A Year of Wonder Pens Book Club

No two persons ever read the same book.
Edmund Wilson

If you only read the books that everyone else is reading, you can only think what everyone else is thinking.
– Haruki Murakami

 

This year, our team started a book club, and it’s turned out to be one of my favourite things about working here.

Here are our selections from the year:

Catch-22 by Joseph Heller
Station Eleven by Emily St. John Mandel
One Day We’ll All Be Dead and None of This Will Matter by Saachi Koul
I, Robot by Isaac Asimov
Good Omens by Terry Pratchett and Neil Gaiman
Blood Meridian by Cormac McCarthy
White Teeth by Zadie Smith
Something Wicked This Way Comes by Ray Bradbury
All Our Wrong Todays by Elan Mastai

And our current selection for December is Katherine Addison’s The Goblin Emperor.

I have to admit when I first heard the pick for December, I was skeptical – I’m not really a fantasy or sci-fi reader. In fact, I’m prone to conflating the two genres together, and we have a few on our team who are quick to correct me. However, to my surprise, I’m really enjoying the story so far, despite an abundance of unpronounceable and confusing names and stations, like Dazhis Athmaza and Hesero Nelaran and Csoru Drazharan.

The whole year was a year of surprising finds for me, other than Catch-22 and White Teeth, both of which I’d read before. It was great to read books that are outside of the usual genres and authors I would pick for myself – and also great to have some motivation to finish books and really give them a chance. I’m normally a big believer in giving up on a book if it’s not doing anything for you, but I also do believe that sometimes seeing something through to the end can give you a different perspective.

But of course, the best part was getting up a bit early and having breakfast in different diners and cafes and parks with some pretty great people.

You can really get a sense of who someone is by the books they read (and also the book they choose when they’re under pressure to choose a book that they know everyone’s going to judge you for), and what they think of certain stories and characters. For example, you really learn which of your coworkers you’d stick with in the event of an apocalypse.

But mostly it’s been fun and funny and wonderful getting to just hang out with the people I work with.

In case you need a little inspiration on reading books, here’s a TED Talk on How books can open your mind, and one I think I’ve shared before but fills me with warm fuzzies every time I read it, Neil Gaiman, on why our future depends on libraries, reading and daydreaming.
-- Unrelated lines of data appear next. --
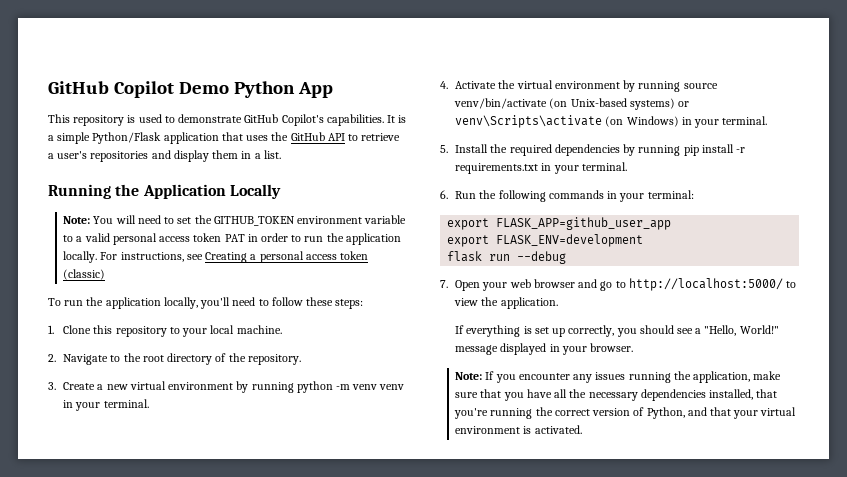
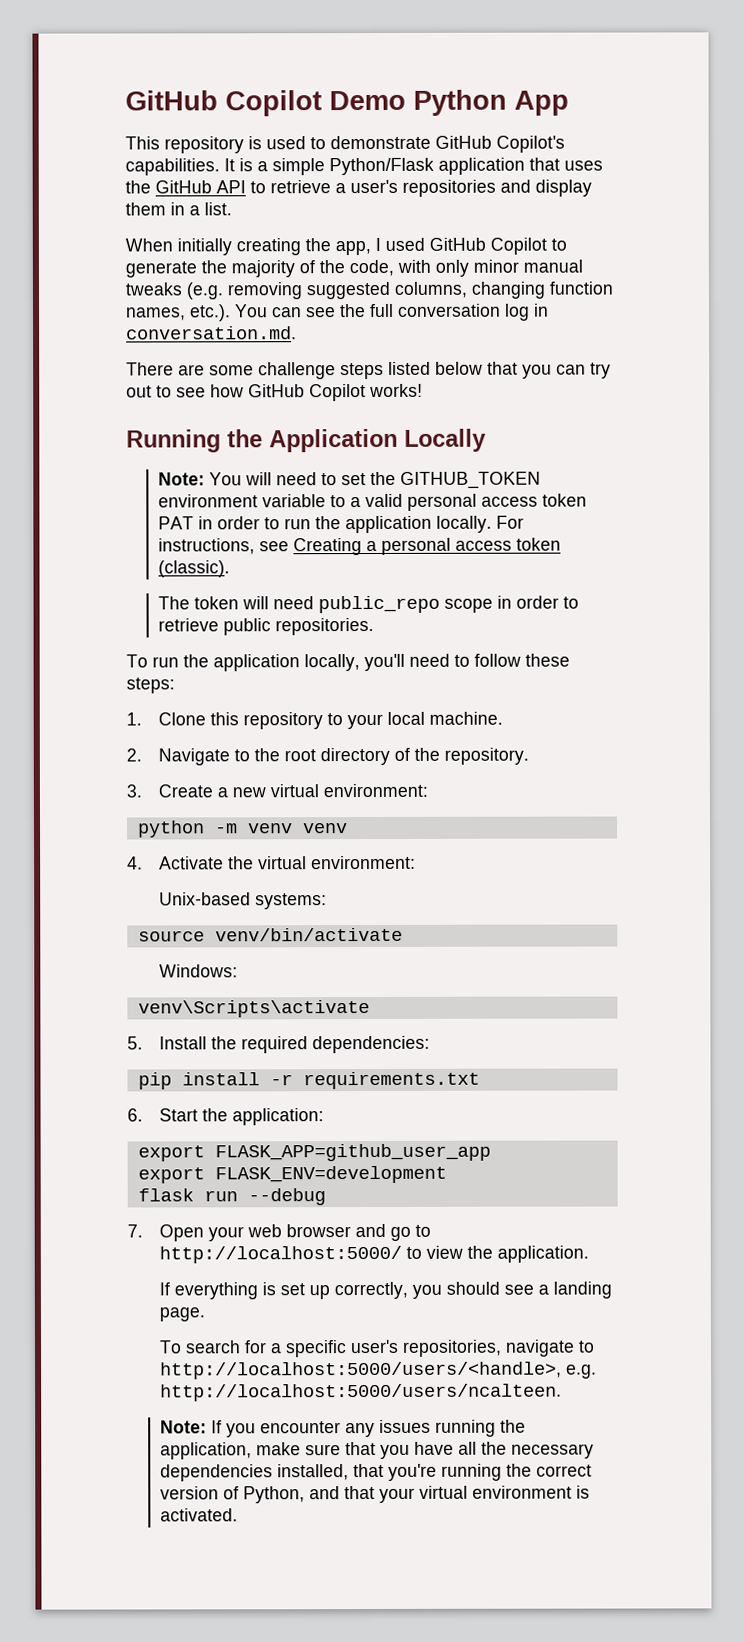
+ When initially creating the app, I used GitHub Copilot to generate the majority of the code, with only minor manual tweaks (e.g. removing suggested columns, changing function names, etc.). You can see the full conversation log in conversation.md.
+ There are some challenge steps listed below that you can try out to see how GitHub Copilot works!
- For instructions, see Creating a personal access token (classic)
+ For instructions, see Creating a personal access token (classic).
+ The token will need public_repo scope in order to retrieve public repositories.
- 3. Create a new virtual environment by running python -m venv venv in your terminal.
+ 3. Create a new virtual environment:
+ python -m venv venv
- 4. Activate the virtual environment by running source venv/bin/activate (on Unix-based systems) or venv\Scripts\activate (on Windows) in your terminal.
+ 4. Activate the virtual environment:
+ Unix-based systems:
+ source venv/bin/activate
+ Windows:
+ venv\Scripts\activate
- 5. Install the required dependencies by running pip install -r requirements.txt in your terminal.
- 6. Run the following commands in your terminal:
+ 5. Install the required dependencies:
+ pip install -r requirements.txt
+ 6. Start the application:
- If everything is set up correctly, you should see a "Hello, World!" message displayed in your browser.
+ If everything is set up correctly, you should see a landing page.
+ To search for a specific user's repositories, navigate to http://localhost:5000/users/<handle>, e.g. http://localhost:5000/users/ncalteen.

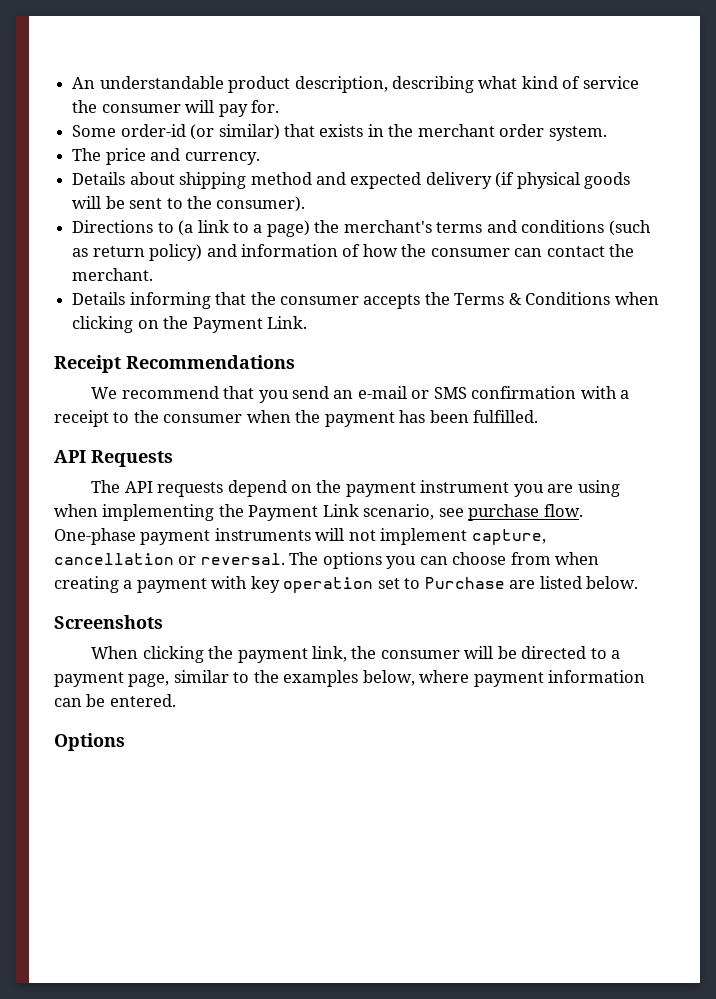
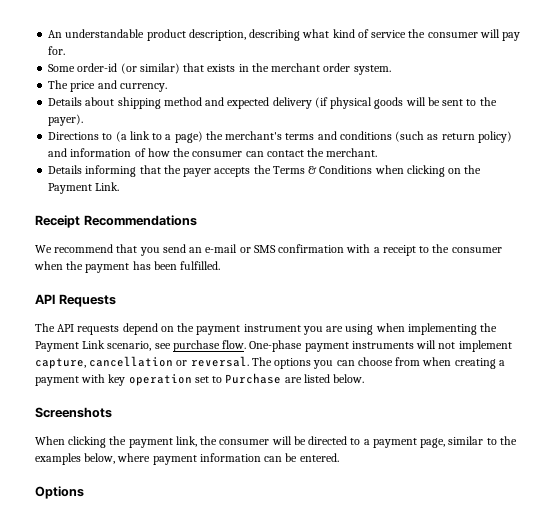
- Details about shipping method and expected delivery (if physical goods will be sent to the consumer).
+ Details about shipping method and expected delivery (if physical goods will be sent to the payer).
- Details informing that the consumer accepts the Terms & Conditions when clicking on the Payment Link.
+ Details informing that the payer accepts the Terms & Conditions when clicking on the Payment Link.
If you don’t have willing bookclubbers in your midst, you may also consider joining me on my new year’s resolution to read 52 books, although I attempted it this year and I’m not going to make it without a miracle (I’ve currently read 36, and can optimistically finish maybe four more, including the ones I’m partway through), so you might consider finding someone with better stamina than me.

If you’d like to start your own book club, I’ve discovered that the Toronto Public Library offers sets you can borrow. The selection is great, with classics as well as new fiction and books across many genres. For our book club, Jon and I often borrowed one copy from the library and then purchased another one – you can only borrow one copy of a book on a card and it’s usually just me going to the library.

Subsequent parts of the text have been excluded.